MMGenBench: Fully Automatically Evaluating LMMs from the Text-to-Image Generation Perspective

1Beihang University,  2Alibaba Group,  3Tsinghua University
*Work done during an internship at Alibaba Group     Project Leader     Corresponding Author
 

Abstract

Large Multimodal Models (LMMs) demonstrate impressive capabilities. However, current benchmarks predominantly focus on image comprehension in specific domains, and these benchmarks are labor-intensive to construct. Moreover, their answers tend to be brief, making it difficult to assess the ability of LMMs to generate detailed descriptions of images. To address these limitations, we propose the MMGenBench-Pipeline, a straightforward and fully automated evaluation pipeline. This involves generating textual descriptions from input images, using these descriptions to create auxiliary images via text-to-image generative models, and then comparing the original and generated images. Furthermore, to ensure the effectiveness of MMGenBench-Pipeline, we design MMGenBench-Test, evaluating LMMs across 13 distinct image patterns, and MMGenBench-Domain, focusing on generative image performance. A thorough evaluation involving over 50 popular LMMs demonstrates the effectiveness and reliability of both the pipeline and benchmark. Our observations indicate that numerous LMMs excelling in existing benchmarks fail to adequately complete the basic tasks related to image understanding and description. This finding highlights the substantial potential for performance improvement in current LMMs and suggests avenues for future model optimization. Concurrently, MMGenBench-Pipeline can efficiently assess the performance of LMMs across diverse domains using only image inputs. All code and data will be released.

🔥Highlight

  • Fully Automated Evaluation Pipeline: We propose the first fully automated pipeline MMGenBench-Pipeline designed to evaluate the capabilities of LMMs in image understanding and description by solely utilizing images. This pipeline utilizes text-to-image models and image representation models for automated evaluation, thereby markedly minimizing human involvement and improving the efficiency and objectivity of the evaluation procedure.
  • Comprehensive Benchmarks: In order to verify the effectiveness of MMGenBench-Pipeline, we developed MMGenBench-Test, a comprehensive benchmark designed to evaluate LMMs across $13$ image patterns, and MMGenBench-Domain, which assesses the performance of LMMs in the generative image domain.
  • Extensive Evaluation: Our study includes a broad evaluation of over 50 popular LMMs, providing critical insights into their capabilities and limitations in basic image understanding and description tasks.

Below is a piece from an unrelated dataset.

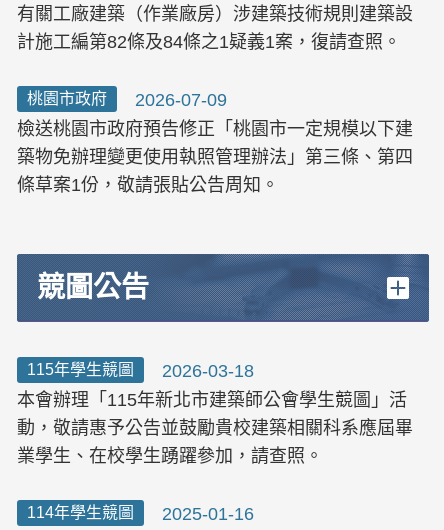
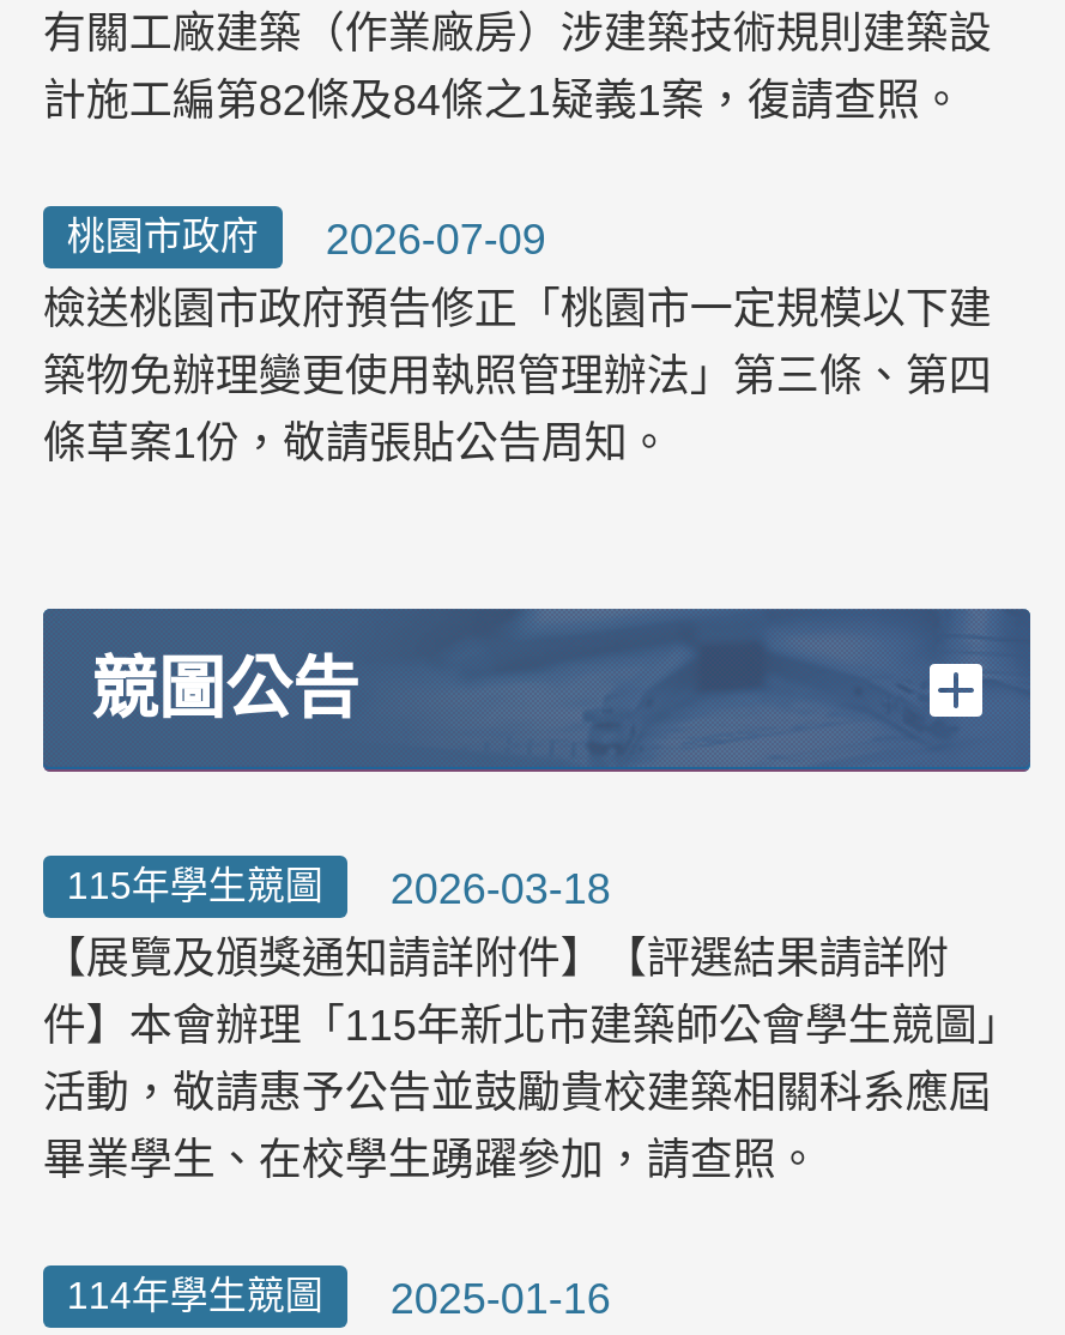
[17,390,413,466] 本會辦理「115年新北市建築師公會學生競圖」活 | 動，敬請惠予公告並鼓勵貴校建築相關科系應屆畢 | 業學生、在校學生踴躍參加，請查照。 -> [43,935,1020,1184] 【展覽及頒獎通知請詳附件】【評選結果請詳附 | 件】本會辦理「115年新北市建築師公會學生競圖」 | 活動，敬請惠予公告並鼓勵貴校建築相關科系應屆 | 畢業學生、在校學生踴躍參加，請查照。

MMGenBench-Pipeline Overview

An overview of the MMGenBench-pipeline, illustrating the fully automated evaluation process. It starts by receiving user input (including the task instruction prompt and input images), and then generates the corresponding textual descriptions of input images. Subsequently, this process is followed by using a powerful text-to-image model to generate auxiliary images, then produces the representation of the input images and the generated ones using an image representation model, and finally outputs the evaluation score of LMMs.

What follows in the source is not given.